Officially, it's the National association of Home Builders Confidence Index, which had its first monthly drop since last November. The easy finger pointing, of course, goes straight to the cost of money. According to Freddie Mac, the average interest rate on a 30 year fixed rate home loan popped back above 7% in mid April, down just a touch since then, but not too much. Housing, though, is complicated and it's important. So as we do when we've got a what is going on here?

Story, we put marketplaces Mitchell Hartman on it. Mortgage rates sitting above 7% have frozen the housing market. Buyers can't afford the high monthly payments. Sellers don't want to move and give up their low mortgage rates. The housing market is a mess right now.

Mitchell Hartman
Economist Robert Frick at Navy Federal Credit Union there are all kinds of catch twenty two s and things locked up. One piece can't move because another one can't. Frick expects the Fed will start cutting rates eventually, hopefully later this year. But they need to come down a lot. How low do they need to go to unfreeze the market?

Probably to around 5%. At 5%, people with 3% mortgages go, yeah, okay, I'll list my house. Now. People will be paying hundreds of dollars less in their monthly mortgage payments, so they'll be more willing to buy. It'll be a slow thaw at best.

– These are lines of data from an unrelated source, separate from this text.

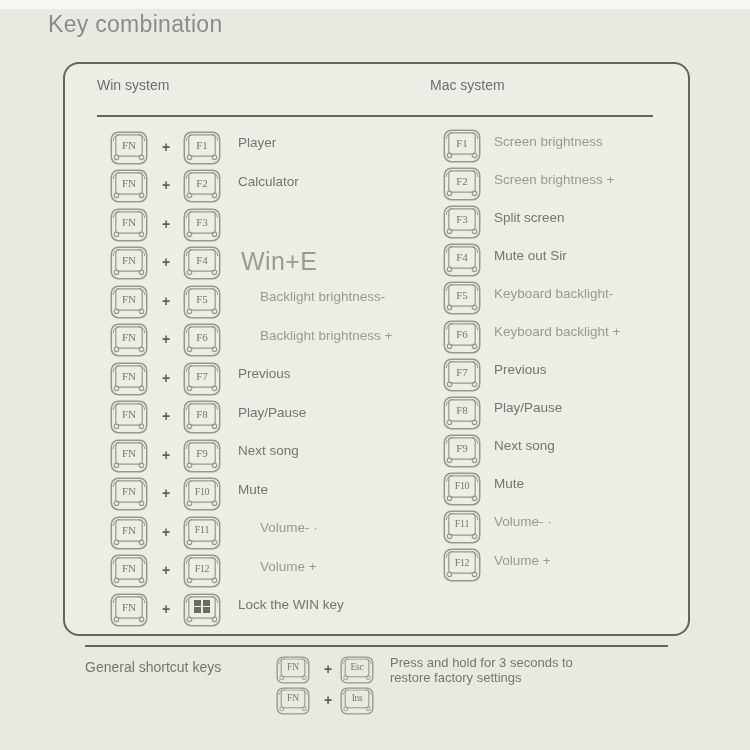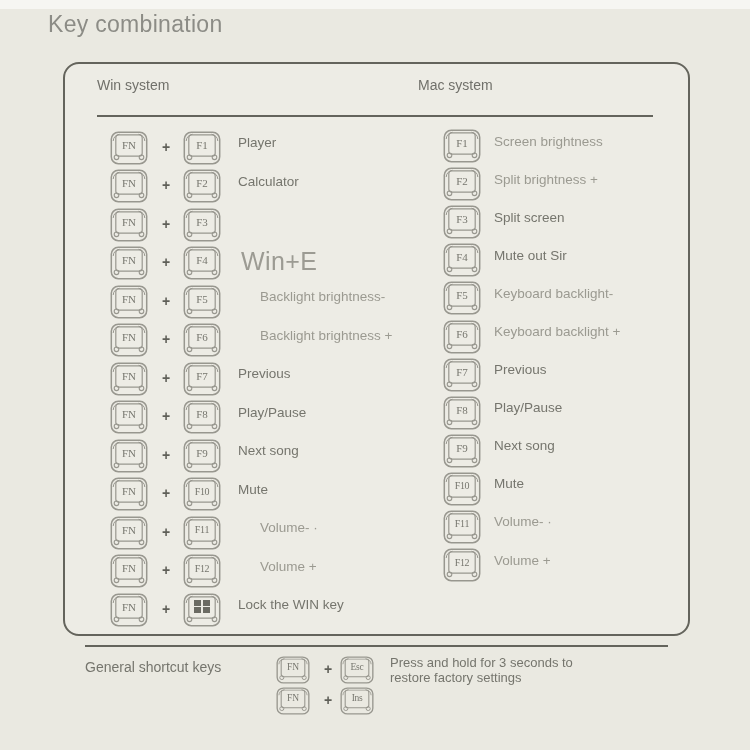--- a/index.html
+++ b/index.html
@@ -18,21 +18,21 @@
   .page-title{
     position:absolute;left:48px;top:11px;margin:0;
     font-size:23px;font-weight:400;letter-spacing:.3px;color:var(--title);
   }
   .panel{
     position:absolute;left:63px;top:62px;width:627px;height:574px;
     border:2px solid var(--border);border-radius:16px;background:var(--panel_bg);
   }
   .col-header{position:absolute;font-size:14px;color:var(--header_text);white-space:nowrap;}
   .col-header.win{left:32px;top:13px;}
-  .col-header.mac{left:353px;top:13px;text-align:right;}
+  .col-header.mac{left:365px;top:13px;text-align:right;}
   .divider{position:absolute;height:2px;background:var(--border);}
   .header-divider{left:32px;right:35px;top:51px;}
   .bottom-divider{left:20px;right:20px;top:581px;}
 
   .shortcut-col{position:absolute;}
   .win-col{left:45px;top:64.5px;}
   .mac-col{left:378px;top:63px;}
   .general-col{left:211px;top:590px;}
   .combo-row{display:flex;align-items:center;}
   .win-col .combo-row{height:38.5px;width:330px;}
@@ -452,21 +452,21 @@
           <svg class="kc-svg" viewBox="0 0 38 34" preserveAspectRatio="none">
             <rect x="1.3" y="1.3" width="35.4" height="31.4" rx="7" fill="none" stroke="var(--key_stroke)" stroke-width="1.5"></rect>
             <rect x="5.8" y="3.8" width="26.4" height="21.4" rx="3" fill="none" stroke="var(--key_stroke)" stroke-width="1.2"></rect>
             <circle cx="6.5" cy="26.3" r="2.3" fill="none" stroke="var(--key_stroke)" stroke-width="1.1"></circle>
             <circle cx="31.5" cy="26.3" r="2.3" fill="none" stroke="var(--key_stroke)" stroke-width="1.1"></circle>
             <path d="M 3.2 10 Q 3.6 4.4 9.5 3.2" fill="none" stroke="var(--key_stroke)" stroke-width="1"></path>
             <path d="M 34.8 10 Q 34.4 4.4 28.5 3.2" fill="none" stroke="var(--key_stroke)" stroke-width="1"></path>
           </svg>
           <span class="kc-label">F2</span>
         </span>
-        <span class="row-label tone-light">Split brightness +</span>
+        <span class="row-label tone-light">Screen brightness +</span>
       </div>
       <div class="combo-row">
         <span class="keycap">
           <svg class="kc-svg" viewBox="0 0 38 34" preserveAspectRatio="none">
             <rect x="1.3" y="1.3" width="35.4" height="31.4" rx="7" fill="none" stroke="var(--key_stroke)" stroke-width="1.5"></rect>
             <rect x="5.8" y="3.8" width="26.4" height="21.4" rx="3" fill="none" stroke="var(--key_stroke)" stroke-width="1.2"></rect>
             <circle cx="6.5" cy="26.3" r="2.3" fill="none" stroke="var(--key_stroke)" stroke-width="1.1"></circle>
             <circle cx="31.5" cy="26.3" r="2.3" fill="none" stroke="var(--key_stroke)" stroke-width="1.1"></circle>
             <path d="M 3.2 10 Q 3.6 4.4 9.5 3.2" fill="none" stroke="var(--key_stroke)" stroke-width="1"></path>
             <path d="M 34.8 10 Q 34.4 4.4 28.5 3.2" fill="none" stroke="var(--key_stroke)" stroke-width="1"></path>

Since the great Recession, there's been a slump in building, and Frick says we're still four and a half million homes short of what the market needs. And Danishka Nanakara at the National association of Home Builders says high home prices will also hinder a full rebound. The majority are between 300 to 500,000, which is by historic standards, it's very expensive. Of course, some folks looking for an affordable first home will just figure out a way to make it work. I wasn't very well versed in real estate.

Anthony Darmiento and his wife just bought a mid century modern home on the outskirts of Portland, Oregon. The decor wasn't exactly what they wanted, but they were able to get their monthly payment down with some creative accounting. One thing that was new to me was that you can buy down the interest rate. We were able to bring it down from 7.75 to 5.75. Even with that, Darmiento says, we were looking for any house that seemed Airbnb or rentable.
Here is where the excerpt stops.